Healthy School days Working with the Healthy Schools coordinator in school, I organise and help to facilitate a ‘healthy eating’ day for Year 7 students at Manor School. The day starts with a free cooked breakfast for the students, visitors, parents and teachers. We then run a range of workshops, including a Ready Steady Cook demonstration, where students vote using the red tomato and green pepper system used in the TV show; and other partners run a marketplace, which is vibrant and exciting, aimed to promote healthy living. During the event, students are given a Healthy Schools branded water bottle to raise awareness of the scheme. For Year 9 students, we offer a day focused on sexual health and relationships. The event brings together a host of partners. The local midwives come in, for instance, and bring along an empathy belly and models of a baby in utero, and staff from our local hospital give advice on sexually transmitted diseases. Then the school hall is turned into a ‘marketplace’, with a wide range of stalls and workshops – family planning (advice on contraception); an agony aunt; local youth workers do a session on links between alcohol and sex; teenage pregnancy workers bring in the ‘baby think it over’ dolls; the family planning clinic gives out freebies and leaflets to promote the service, and the genito-urinary clinic has a stand, which I support. We also have some fun but educationally-based competitions, such as ‘Guess how many condoms there are in the jar’! In addition, I have organised events for all year groups in each of our primary schools. We try to make the environment as magical and memorable as possible, with bright colours and balloons, and we invite parents in too. Students, who attend for 35 minutes each, get a balloon, fruit and a carrier bag of goodies and quizzes; and parents get some ‘goodies’, too – in the form of bug-buster combs and lotion. We run healthy eating stands with fruit tasting and smoothies, plus other stands, such as one promoting good dental hygiene, another on road safety awareness, and the council’s school catering service has one to inform parents that everything served is now wholefood – even pizza sauce has broccoli pressed into it. Furthermore, the community sports leaders from Manor come in and do stamina/agility/quickness, which the students just love. |
Recently I was on a four-month secondment with the public health department (which developed my skills and knowledge), undertaking a project on alcohol; and I am currently supporting a local college of FE to become a healthy college. I am very happy, though, to be back in my substantive post. Colleagues and myself have developed and are now delivering a good range of services for young people and these are services that they value and use. Nevertheless, we are always thinking ahead and trying new things out so that things do not stagnate. Now we want chlamydia screening and C-Card pick-up in school (the latter is a network scheme whereby young people show their C-Card and are given free condoms), and I am all geared up to OK this with the governors.

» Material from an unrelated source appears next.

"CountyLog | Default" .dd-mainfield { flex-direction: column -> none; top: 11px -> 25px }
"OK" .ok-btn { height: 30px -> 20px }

I love my work – after all, I’ve been a school nurse for almost a quarter of a century! I get such satisfaction. It’s funny, but when my son returns home from the army and goes out socialising, he will bump into old friends and one of the first things they ask is, ‘How’s your Mum?’ To know they remember me and hold me in esteem is great. I am so very proud to be part of a robust partnership of multi-agency colleagues working together to make a real difference to the lives of children and young people. This is essentially what it is all about.